- [EXERCISE INPUTS]:
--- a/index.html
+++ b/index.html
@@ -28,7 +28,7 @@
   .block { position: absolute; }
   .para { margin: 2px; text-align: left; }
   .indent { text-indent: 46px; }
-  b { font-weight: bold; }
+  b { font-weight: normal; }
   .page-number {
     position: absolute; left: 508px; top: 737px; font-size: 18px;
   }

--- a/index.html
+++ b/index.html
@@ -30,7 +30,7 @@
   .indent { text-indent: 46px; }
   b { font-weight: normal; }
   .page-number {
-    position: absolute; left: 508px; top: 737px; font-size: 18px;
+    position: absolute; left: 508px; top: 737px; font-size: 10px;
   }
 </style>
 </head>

---

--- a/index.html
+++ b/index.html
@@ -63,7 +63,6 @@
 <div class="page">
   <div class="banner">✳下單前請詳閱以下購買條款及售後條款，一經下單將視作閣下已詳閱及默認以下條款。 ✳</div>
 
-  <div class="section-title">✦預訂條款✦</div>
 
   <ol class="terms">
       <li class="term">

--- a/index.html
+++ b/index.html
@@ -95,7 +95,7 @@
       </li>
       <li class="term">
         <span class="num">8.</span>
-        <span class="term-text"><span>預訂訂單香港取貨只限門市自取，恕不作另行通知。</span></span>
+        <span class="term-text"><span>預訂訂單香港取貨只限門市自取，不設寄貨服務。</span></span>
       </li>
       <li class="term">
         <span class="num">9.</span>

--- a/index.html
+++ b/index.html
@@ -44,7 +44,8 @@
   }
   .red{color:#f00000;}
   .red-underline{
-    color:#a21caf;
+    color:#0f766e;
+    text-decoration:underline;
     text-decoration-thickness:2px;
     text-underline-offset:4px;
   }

* * *

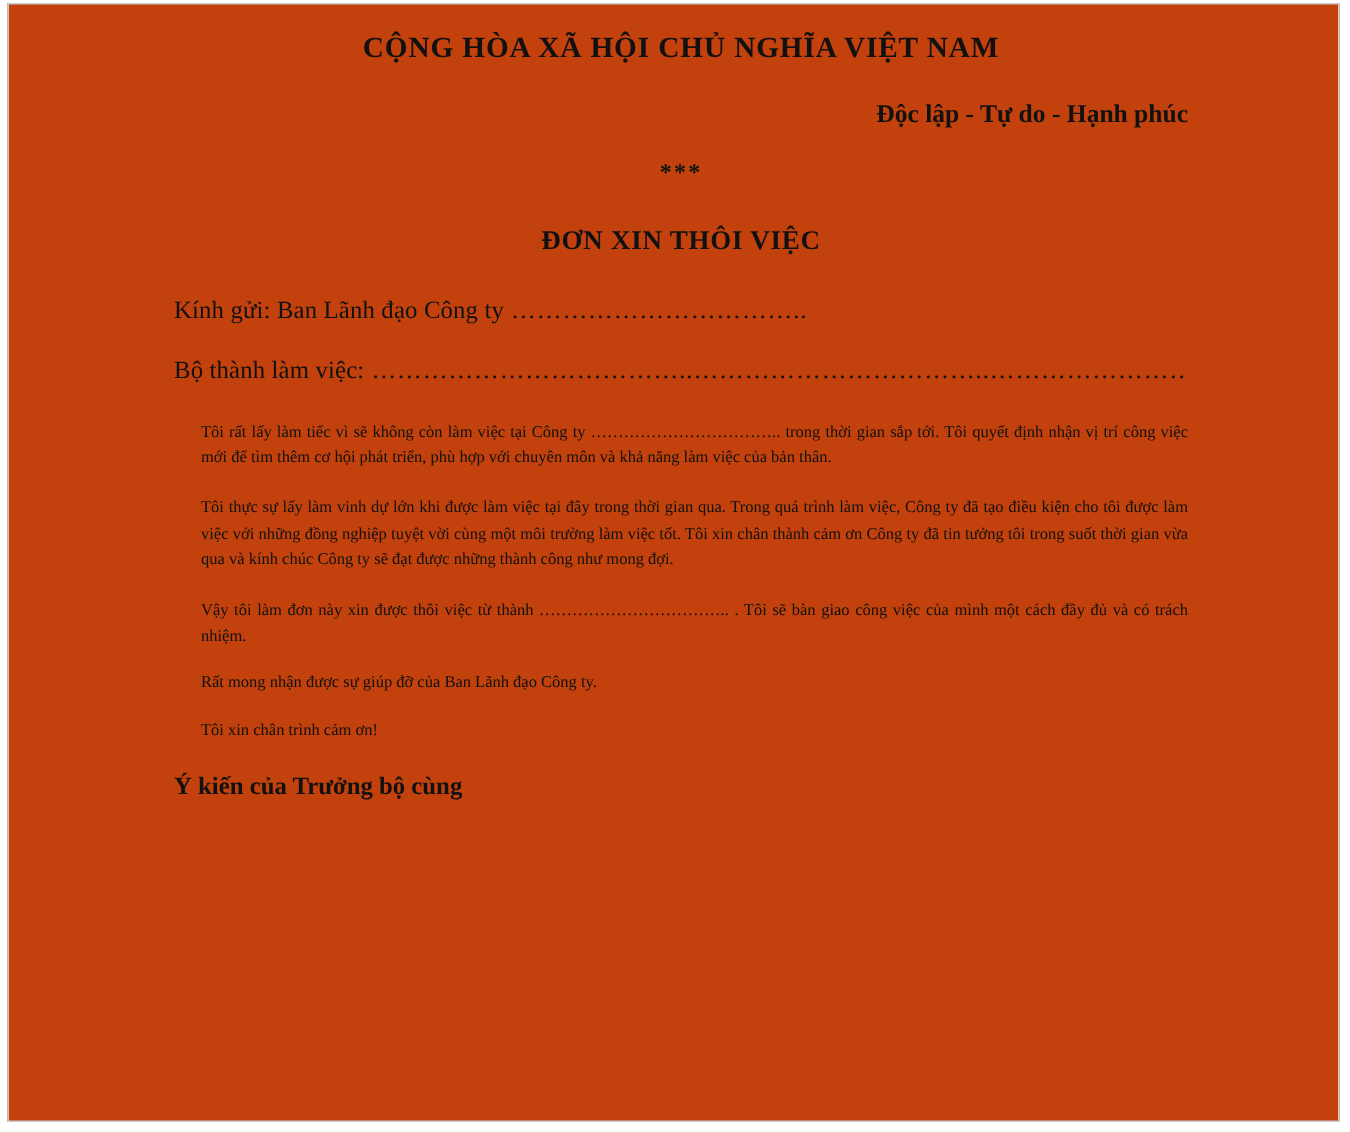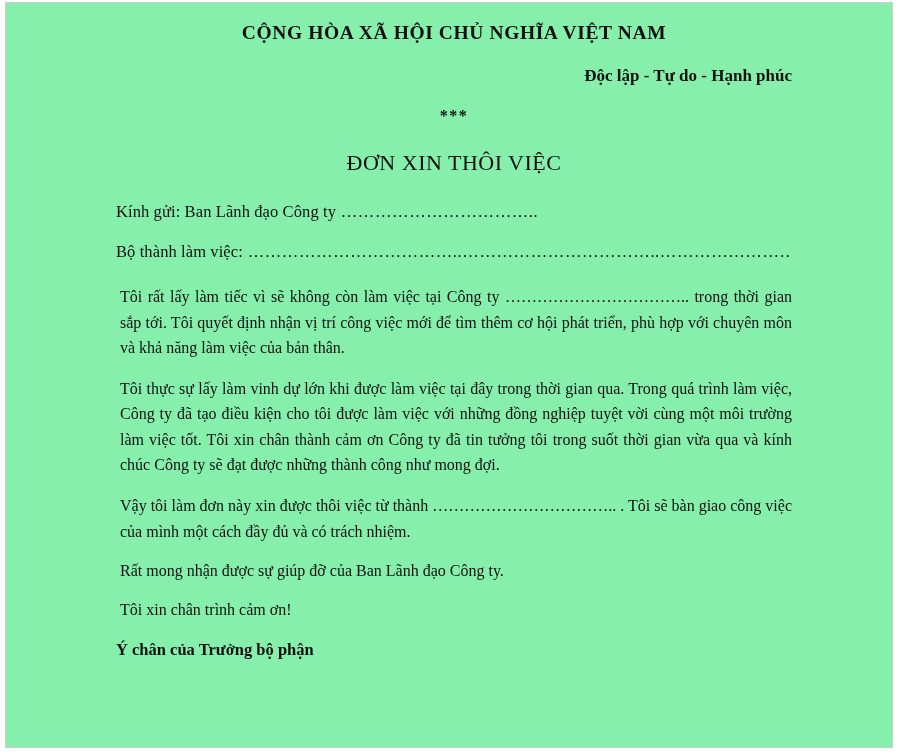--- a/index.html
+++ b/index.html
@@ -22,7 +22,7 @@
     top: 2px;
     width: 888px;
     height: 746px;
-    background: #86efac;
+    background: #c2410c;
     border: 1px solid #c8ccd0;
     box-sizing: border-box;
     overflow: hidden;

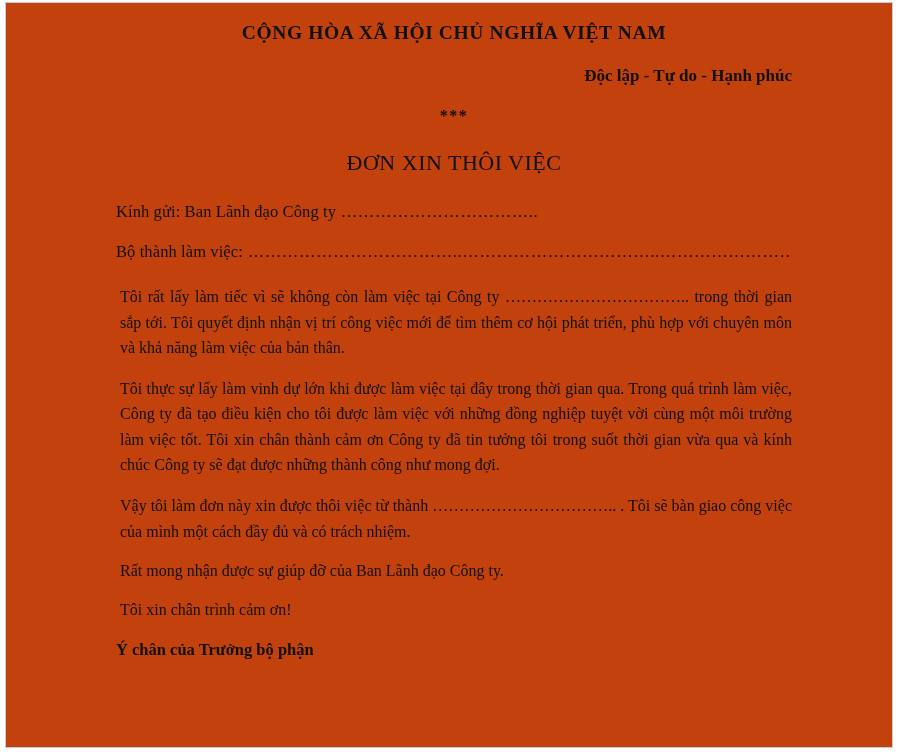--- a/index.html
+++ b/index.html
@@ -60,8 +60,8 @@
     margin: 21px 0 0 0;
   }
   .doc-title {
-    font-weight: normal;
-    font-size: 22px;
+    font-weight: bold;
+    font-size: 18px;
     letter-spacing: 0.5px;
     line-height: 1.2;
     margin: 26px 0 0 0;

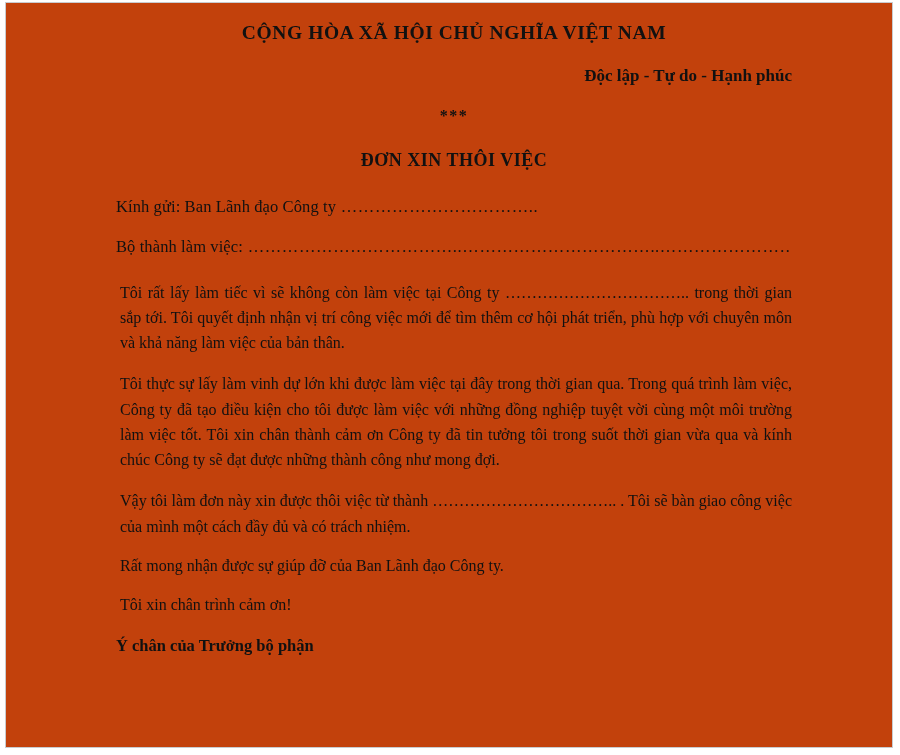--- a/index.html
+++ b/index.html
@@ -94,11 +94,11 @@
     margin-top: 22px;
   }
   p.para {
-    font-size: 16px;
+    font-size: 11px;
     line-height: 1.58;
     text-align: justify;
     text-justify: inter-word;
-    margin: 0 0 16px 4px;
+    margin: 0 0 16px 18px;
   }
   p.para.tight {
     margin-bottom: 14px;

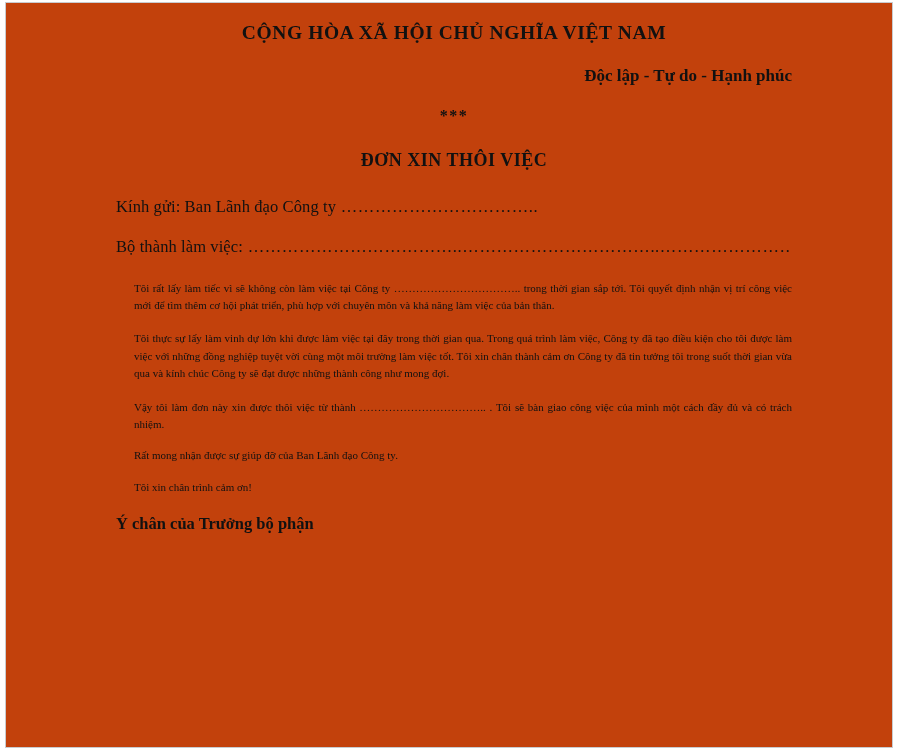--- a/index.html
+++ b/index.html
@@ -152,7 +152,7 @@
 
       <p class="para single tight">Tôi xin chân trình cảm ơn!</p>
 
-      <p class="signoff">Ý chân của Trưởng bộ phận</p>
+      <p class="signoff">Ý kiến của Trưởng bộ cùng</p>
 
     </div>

- [WHAT THE TASK REQUIRES]: Your answer must be every line from the entries that contains the string "border", copied as it stands.

- [TASK RESULT]:
     border: 1px solid #c8ccd0;
     box-sizing: border-box;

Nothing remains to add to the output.